Make no mistake I’d had an issue sleeping that night, seeing flashes of the face again and again in my nightmares. It wasn’t until a week later that I’d finally gained a full nights rest, all the while completely avoiding my computer and tablet. Keeping my instance a secret to anyone who would ask what was wrong. I didn’t want to go into detail about some strange digital demon that had manifested itself on my computer screen, nor did I want to entertain the thought that it may still be there. It wasn’t until a month later that I’d even looked at that tablet, only finally seeing it again as I’d sold it to a local pawn shop. They couldn’t even pay me anything to take it, though I’d insisted I wanted it out of my hands.
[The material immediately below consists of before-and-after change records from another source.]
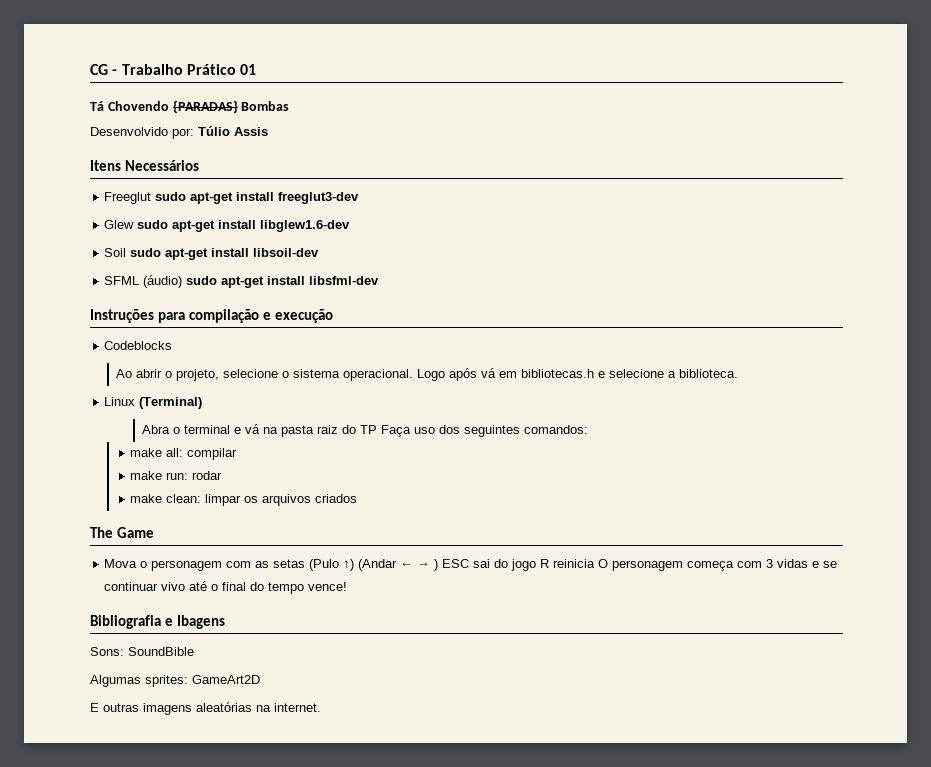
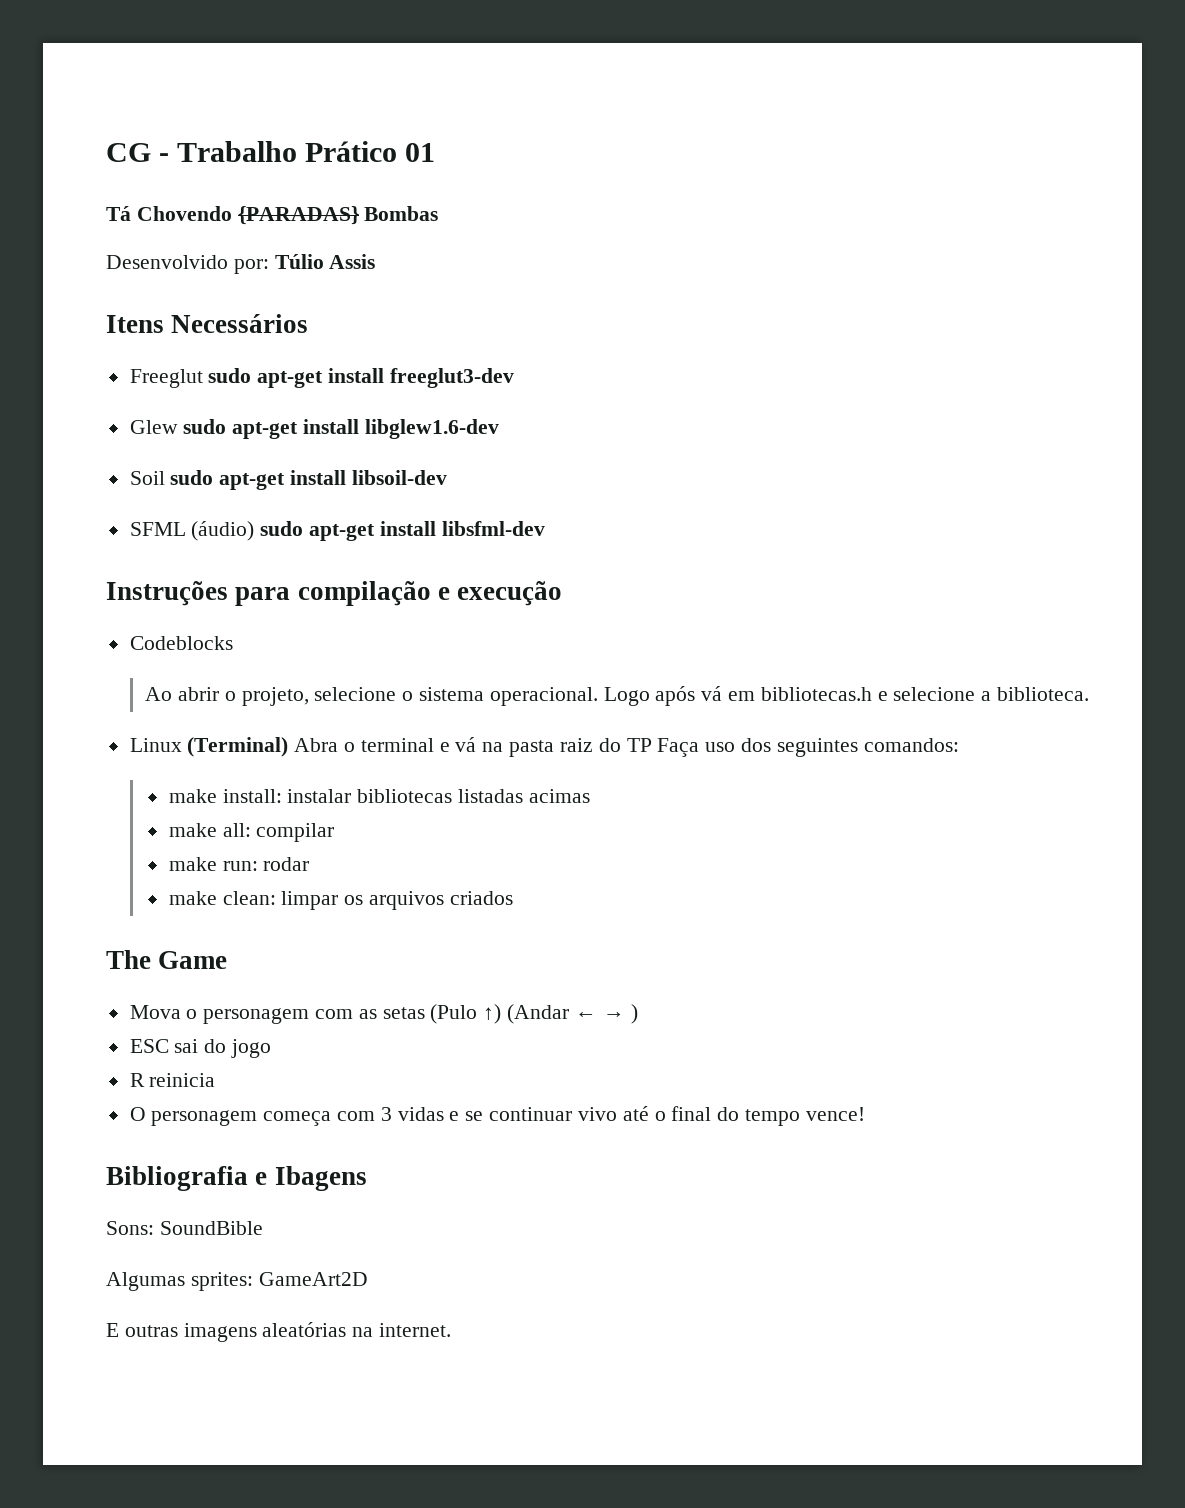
(203, 403) // -> (289, 747) none
(588, 429) none -> [168,789,590,803] // make install: instalar bibliotecas listadas acimas
(439, 565) none -> (638, 1014) //
(537, 565) none -> (272, 1048) //
(596, 563) none -> (216, 1080) //

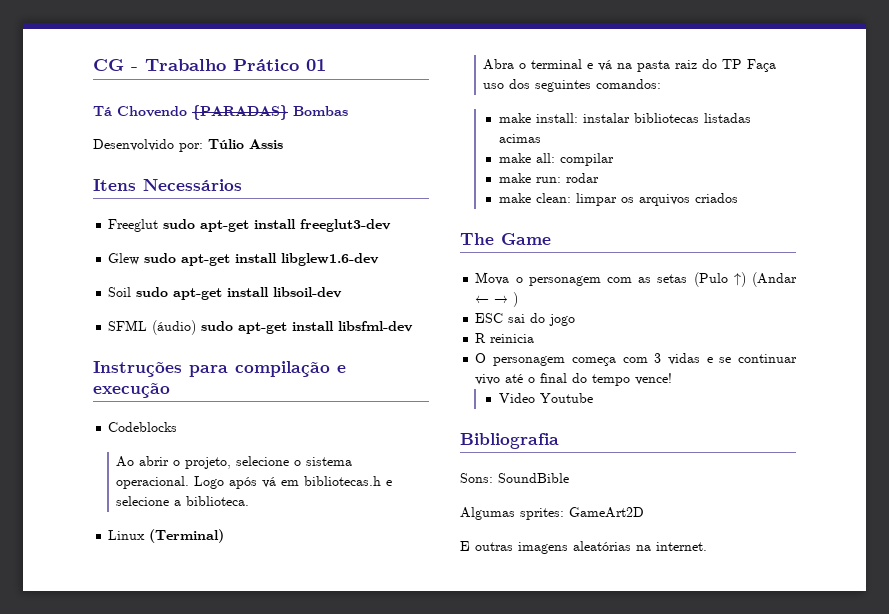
(289, 747) none -> (225, 536) //
(865, 1114) none -> [498,393,593,403] // Video Youtube
[255,1166,367,1191] e Ibagens -> (559, 441) none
To this day I can still make out the details of that horrid face, this beaming electrical apparition burned into my memory coming to haunt me for one night. Even now drawing mostly on traditional mediums I try to avoid subjects what have or resemble faces in the mere fear that this ‘thing’ may come back. Over enough time, the fear has finally gone away, only to be replaced with the pure bewilderment of just what happened.
Had my anger manifested into something? Or was it truly some digitized horror that had come to visit? Either way I’d preferred it to know, nor find out its origins.
Regardless, it’s safe to say that I don’t draw on a tablet anymore….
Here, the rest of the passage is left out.